We chart the photographers who did Instant like no other – from Nobuyoshi Araki to Robert Mapplethorpe and Maripol
The Polaroid camera sent the world spinning when it was introduced in 1947 – opening up the possibilities of documentation and the ability to record instantly. Since, the Polaroid has hit icon status, used by amateurs and professionals alike – from fashion photographer Helmut Newton to Japanese provocateur Nobuyoshi Araki. But as the digital revolution kicked in the humble Polaroid found itself on the decline. Step up the Impossible Project – the only company in the world producing Instant film and Polaroid cameras today. To celebrate World Photography Day, we join forces with Impossible to chart the pioneers who did Instant like no other.
One of photography's most controversial names, Robert Mapplethorpe's use of the Polaroid – particularly during the years of 1970-1975 – can trace his illustrious career path as he began to experiment with erotica and sex. His portraiture, still life and self-portraits are brought together most famously in Sylvia Wolf's 2013 book Robert Mapplethorpe: Polaroids, a collection of over 300 images of himself, once-partner Patti Smith, art curator Sam Wagstaff and model/singer Marianne Faithfull.

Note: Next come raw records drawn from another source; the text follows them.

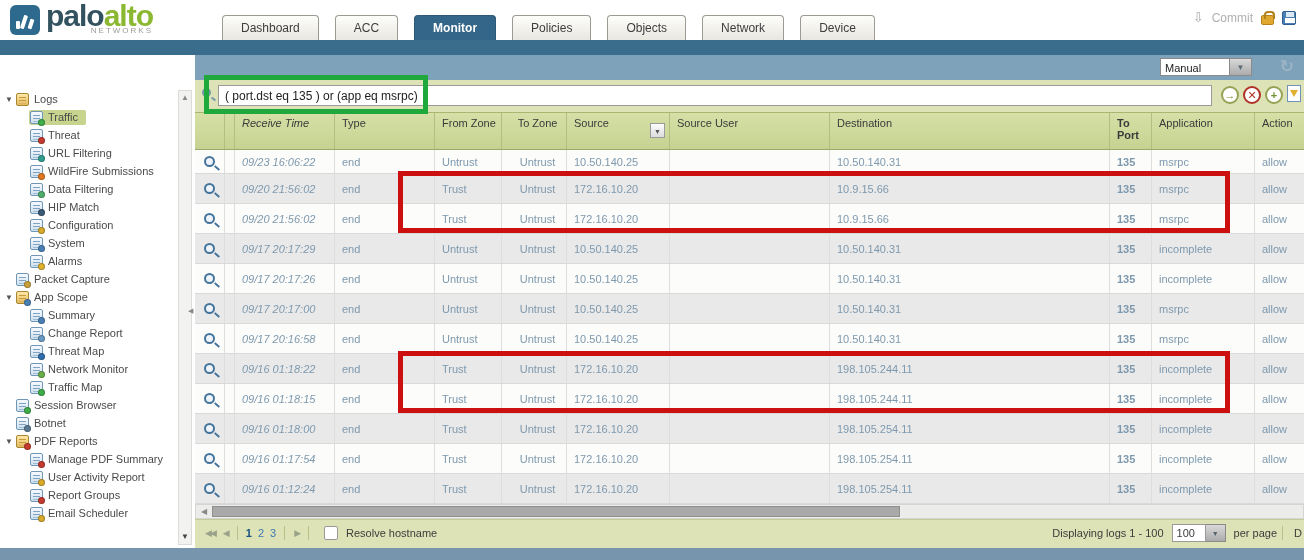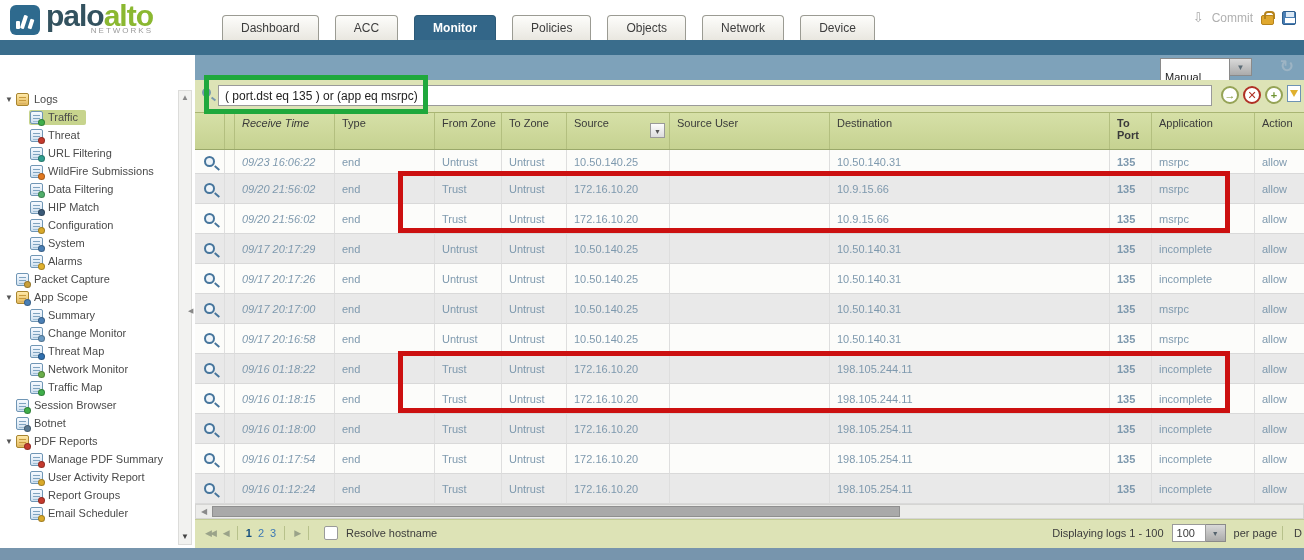--- a/index.html
+++ b/index.html
@@ -63,7 +63,7 @@
   #main { position:absolute; left:195px; top:55px; width:1109px; height:493px; background:#dde3b6; }
   #bluehead { position:absolute; left:0; top:0; width:1109px; height:25px; background:#7ea2ba; }
   #manual-box { position:absolute; right:52px; top:3px; display:flex; }
-  #manual-value { width:70px; height:18px; background:#fff; border:1px solid #8a8a8a; font-size:11px; padding:12px 4px; color:#222; }
+  #manual-value { width:70px; height:18px; background:#fff; border:1px solid #8a8a8a; font-size:11px; padding:3px 4px; color:#222; }
   #manual-btn { width:22px; height:18px; background:linear-gradient(#d9d9d9,#ababab); border:1px solid #8a8a8a; border-left:none;
     font-size:8px; color:#5b6b76; text-align:center; line-height:18px; cursor:pointer; }
   #refresh-btn { position:absolute; right:10px; top:1px; font-size:17px; font-weight:bold; color:#9db4c4; cursor:pointer; }

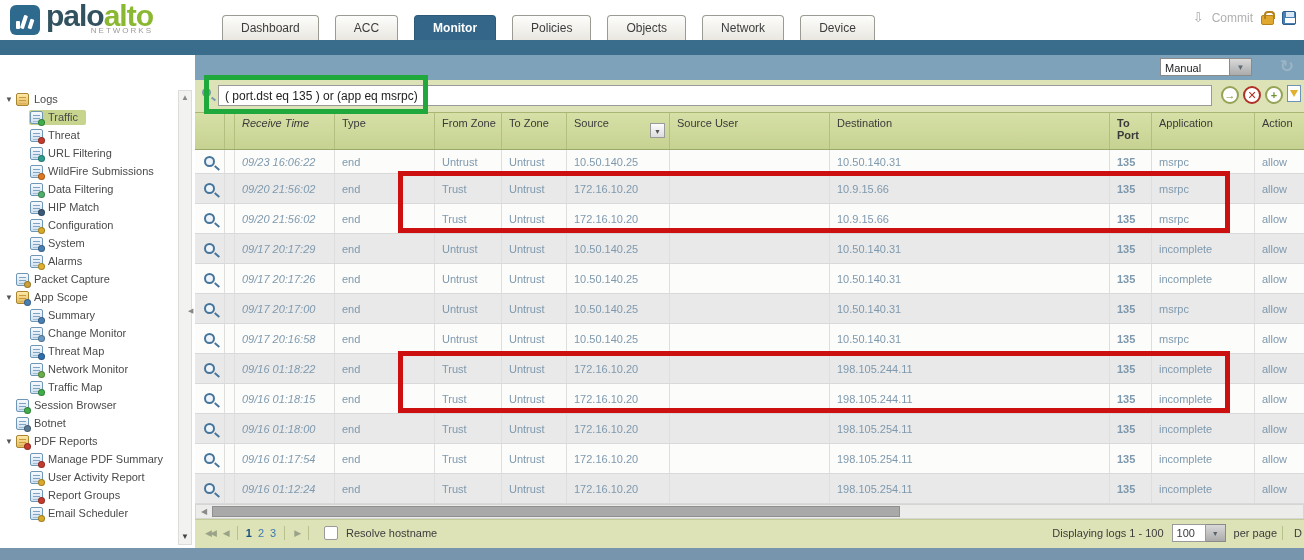--- a/index.html
+++ b/index.html
@@ -91,7 +91,7 @@
     display:flex; align-items:center; overflow:hidden; white-space:nowrap; }
   .c-icon { width:30px; justify-content:center; padding-left:0; }
   .c-sep { width:10px; padding-left:0; }
-  .c-time{ width:100px;font-style:italic; } .c-type{ width:100px; } .c-from{ width:67px; } .c-to{ width:65px; }
+  .c-time{ width:100px;font-style:italic; } .c-type{ width:100px; } .c-from{ width:67px; } .c-to{ width:65px;justify-content:center; }
   .c-src{ width:103px; } .c-user{ width:160px; } .c-dst{ width:280px; } .c-port{ width:42px;font-weight:bold; }
   .c-app{ width:103px; } .c-action{ width:49px; border-right:none; }
   .mag-icon { width:11px; height:11px; border:2px solid #46759c; border-radius:50%; position:relative; background:#eef4f9; cursor:pointer; }

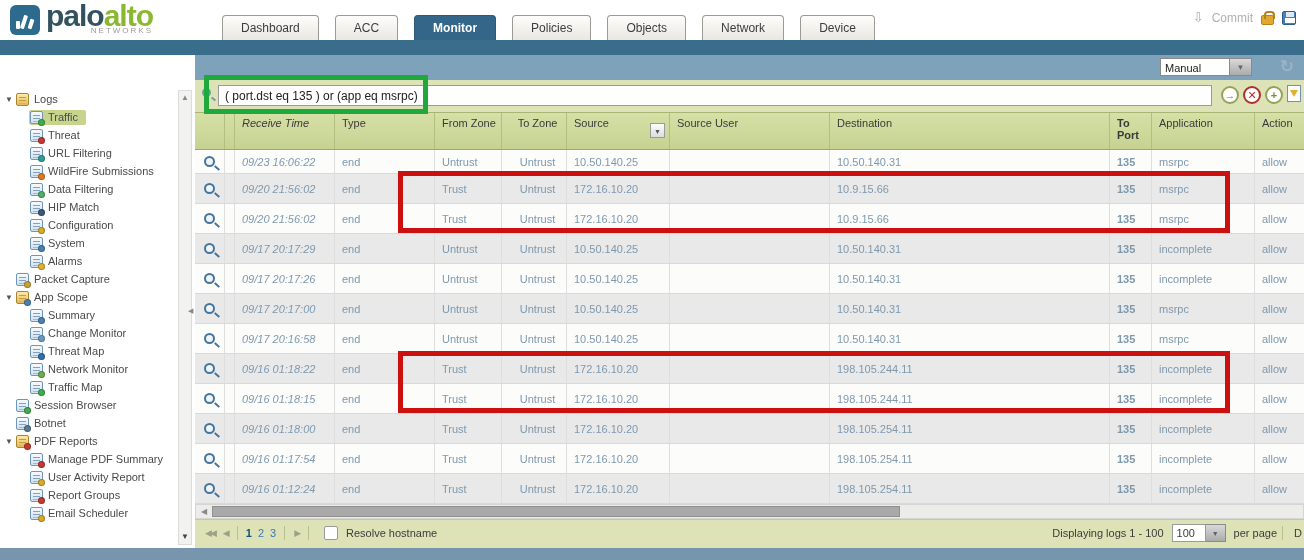--- a/index.html
+++ b/index.html
@@ -270,7 +270,7 @@
           <span class="tree-ic ">
             <span class="bdg" style="background: rgb(106, 154, 194);"></span>
           </span>
-          <span class="lbl">Change Monitor</span>
+          <span class="lbl">Change Report</span>
         </span>
       </div>
       <div class="titem d1">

Andy Warhol captured his life and the lives of those around him and his infamous Factory in a mind-blowing 20,000 Polaroids taken over his lifetime. Interacting with people like Yves Saint Laurent, Debbie Harry and Mick Jagger, Warhol’s work helps us to hark back to the heady days of 1960s/70s New York.
Japanese photographer Nobuyoshi Araki has always experimented with novel techniques, often harnessed as a means to sustain his prolific output – from photocopying the first of his 450 photo books to putting on postal exhibitions. In his work with the Polaroid, bondage, bathtubs and bedrooms collide in raw shots of sexuality from the provocateur – Araki at his finest.

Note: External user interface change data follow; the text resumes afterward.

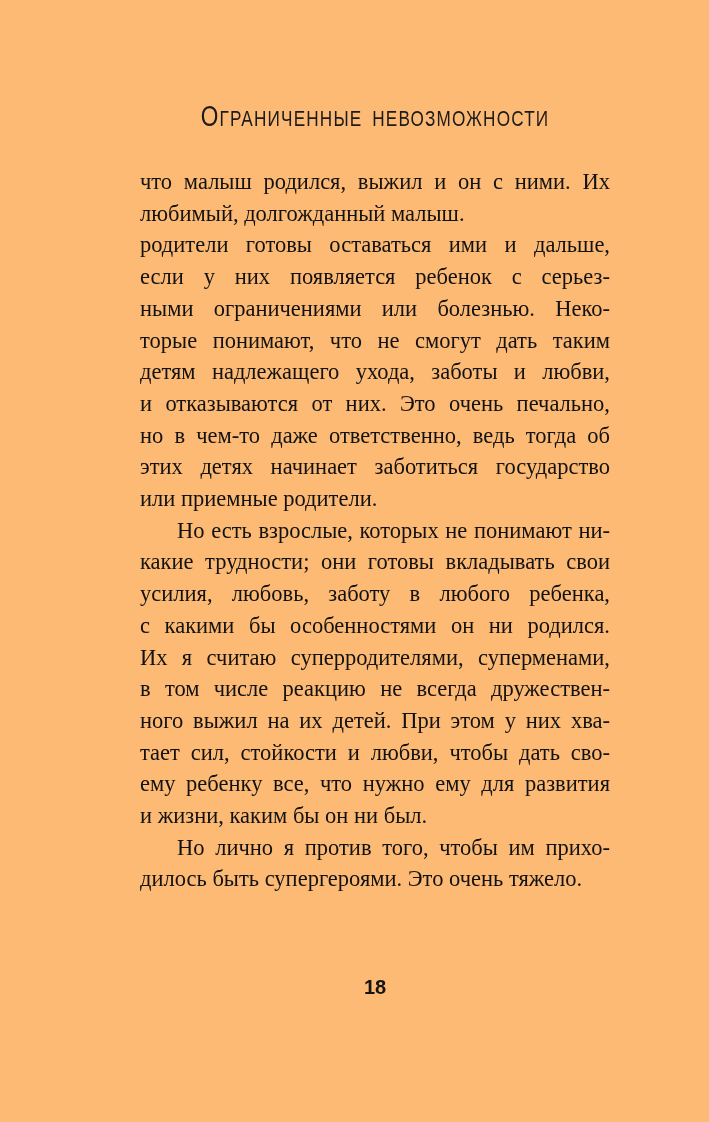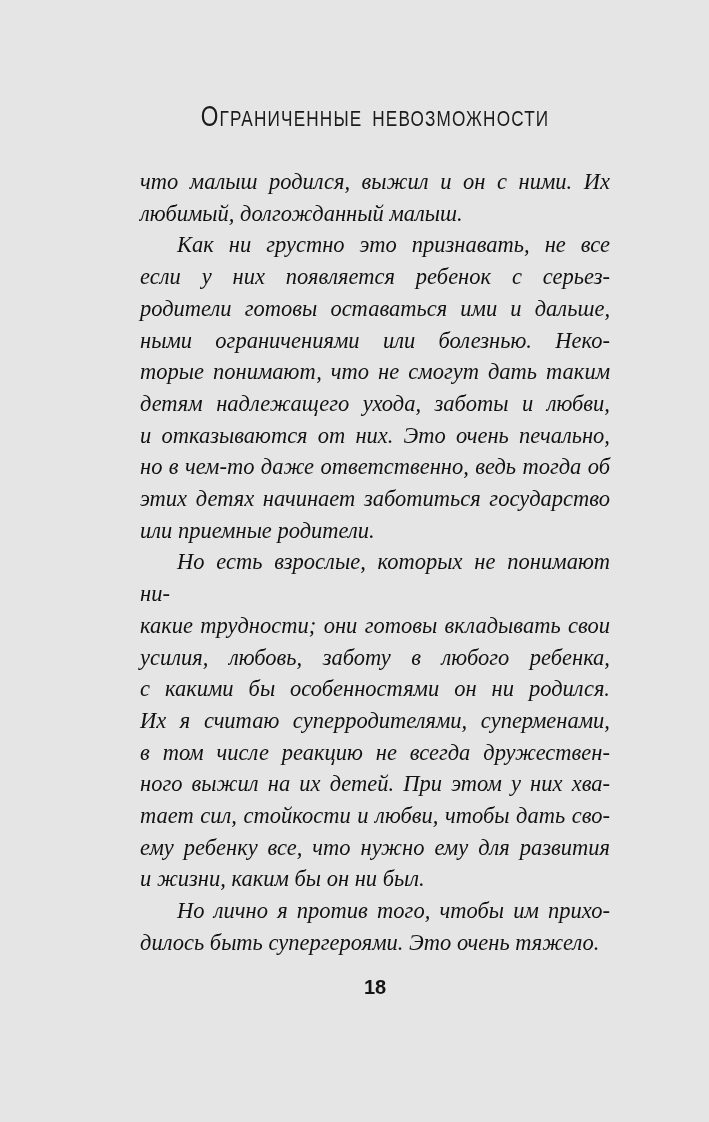--- a/index.html
+++ b/index.html
@@ -11,7 +11,7 @@
     position: relative;
     width: 709px;
     height: 1122px;
-    background: #e5e5e5;
+    background: #fdba74;
     color: #141414;
     overflow: hidden;
   }

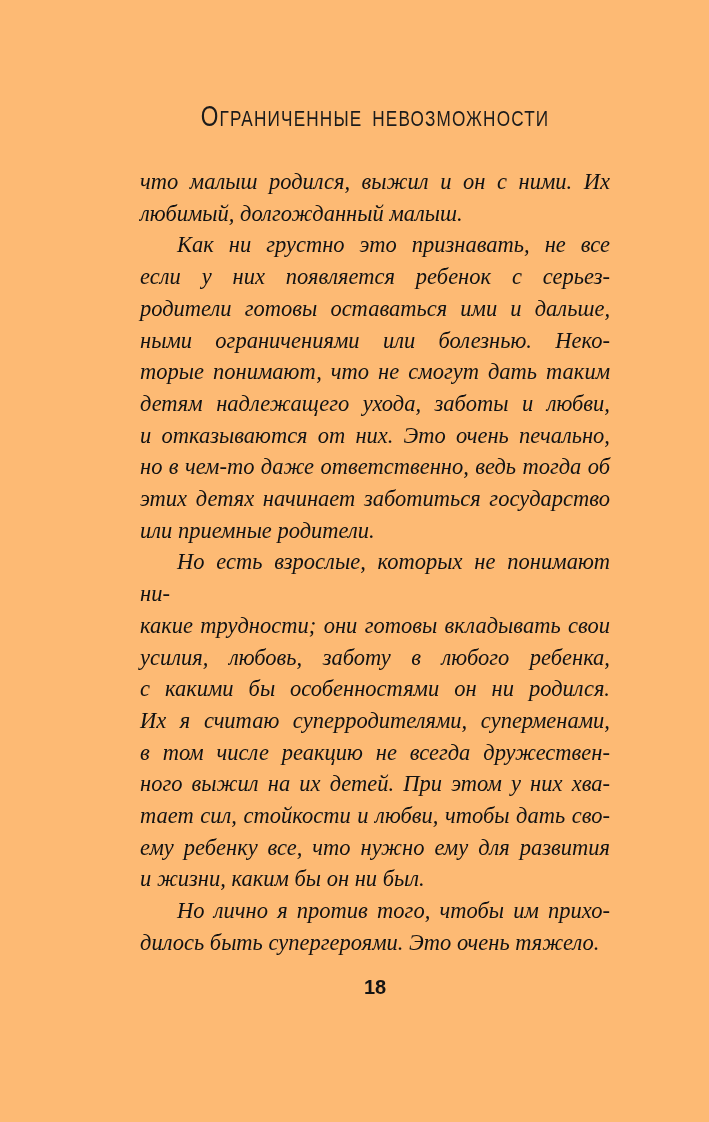--- a/index.html
+++ b/index.html
@@ -48,7 +48,6 @@
     text-align: justify;
     text-align-last: justify;
     white-space: normal;
-    font-style: italic;
   }
   .line.para-end {
     text-align-last: auto;

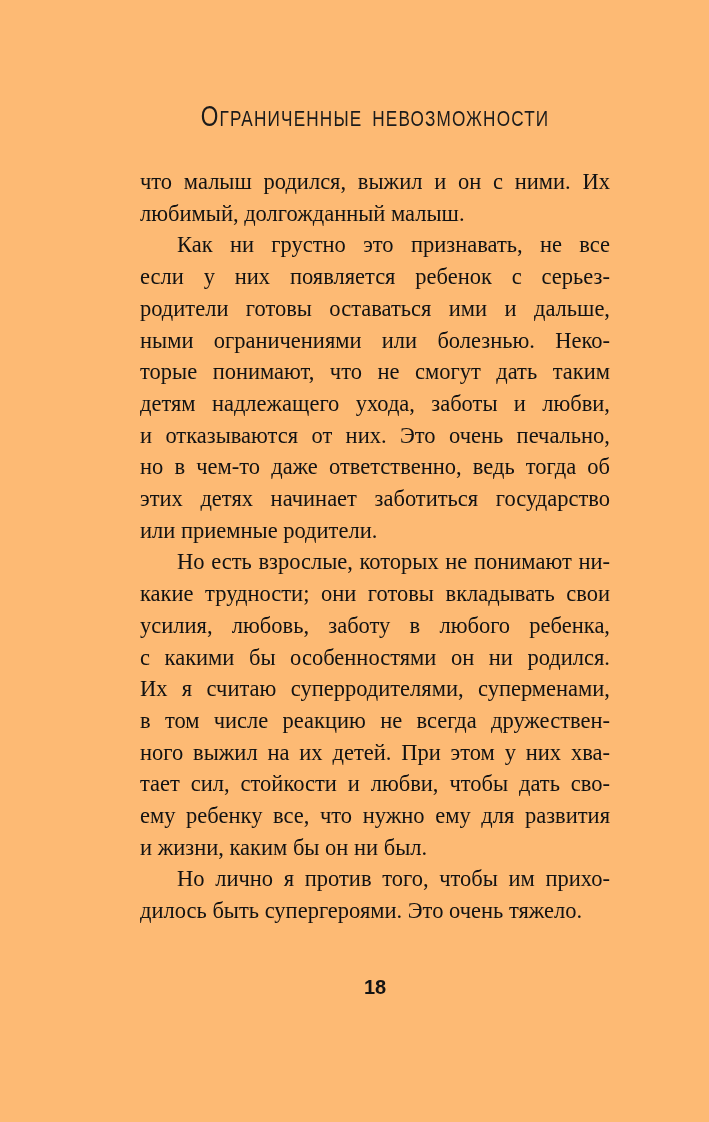--- a/index.html
+++ b/index.html
@@ -76,7 +76,6 @@
   <main class="text-block">
       <div class="line">что малыш родился, выжил и он с ними. Их</div>
       <div class="line para-end">любимый, долгожданный малыш.</div>
-      <div class="line indent">Как ни грустно это признавать, не все</div>
       <div class="line">если у них появляется ребенок с серьез-</div>
       <div class="line">родители готовы оставаться ими и дальше,</div>
       <div class="line">ными ограничениями или болезнью. Неко-</div>

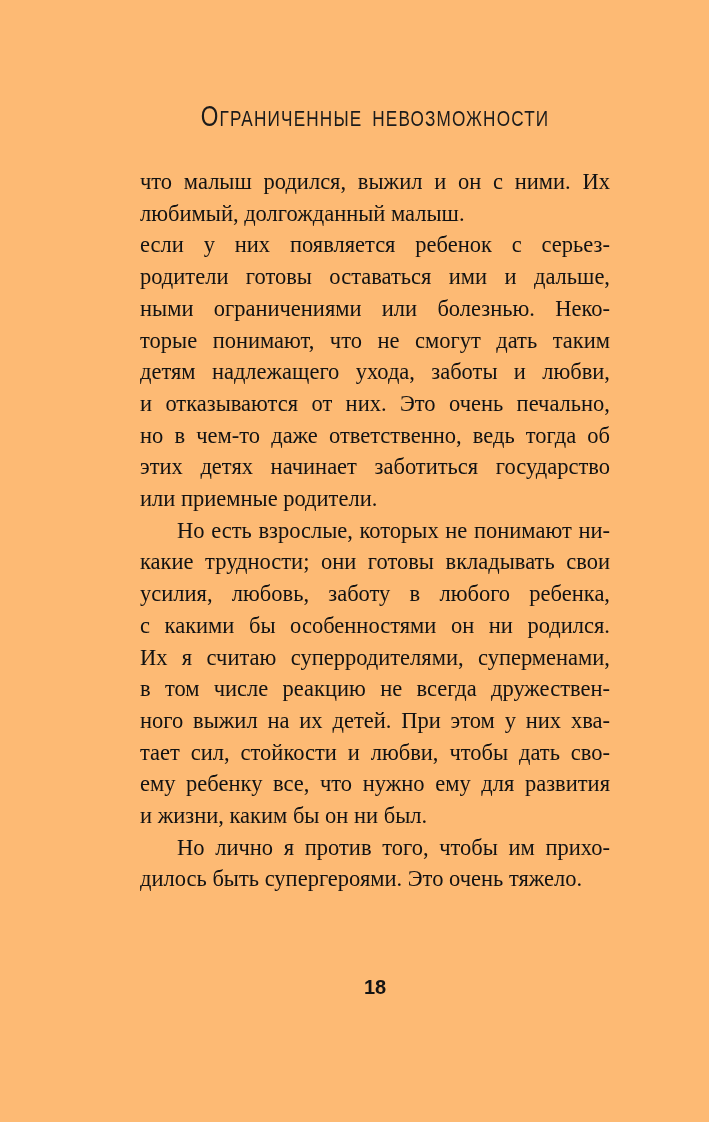--- a/index.html
+++ b/index.html
@@ -76,8 +76,8 @@
   <main class="text-block">
       <div class="line">что малыш родился, выжил и он с ними. Их</div>
       <div class="line para-end">любимый, долгожданный малыш.</div>
+      <div class="line">родители готовы оставаться ими и дальше,</div>
       <div class="line">если у них появляется ребенок с серьез-</div>
-      <div class="line">родители готовы оставаться ими и дальше,</div>
       <div class="line">ными ограничениями или болезнью. Неко-</div>
       <div class="line">торые понимают, что не смогут дать таким</div>
       <div class="line">детям надлежащего ухода, заботы и любви,</div>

Edo Bertoglio’s Polaroids capture the transience of youth in New York during 1976-1989. With a cast featuring Debbie Harry, Grace Jones and ex-wife, stylist and photographer Maripol, Bertoglio’s shots are a highly intimate look into the lives of the world’s stars as they were starting out.
One of the most defining stylists of the 1980s, Maripol helped to carve out the iconic looks of stars like Madonna – it was Maripol’s idea to stick the singer in a wedding dress – Grace Jones and Debbie Harry. “Blondie already had a name, but most of them weren’t celebrities at the time – they became celebrities after,” Maripol told us in 2009. “Taking Polaroids, I could have had a book full of celebrities, but my plan wasn’t to take pictures of famous people and make money out of it.” Now published in MARIPOLA, it’s no surprise that her and then-husband Edo Bertoglio dominated the documentation of New York’s flourishing art and music scenes.
Helmut Newton used the Polaroid camera for his test shots – capturing models as they sat, off-guard and at ease, awaiting direction from the late-fashion photographer. After he passed in 2004, Newton’s widow June put together a collection of his test shots in a book for Taschen, totalling over 300 rarely seen before images. A much-welcomed insight into the eye of a photography master that proves Newton’s natural knack for imagery – even when he wasn’t trying.
Between hedonism and hell-raising, it’s no surprise that the late Dash Snow took a fancy to the Polaroid – if not to simply as a device to remember the night before’s antics. Taking to the camera when he was still a teenager, the New York artist’s images are littered throughout forgotten nights of blood, vomit and bruises and forever remembered on Instant film.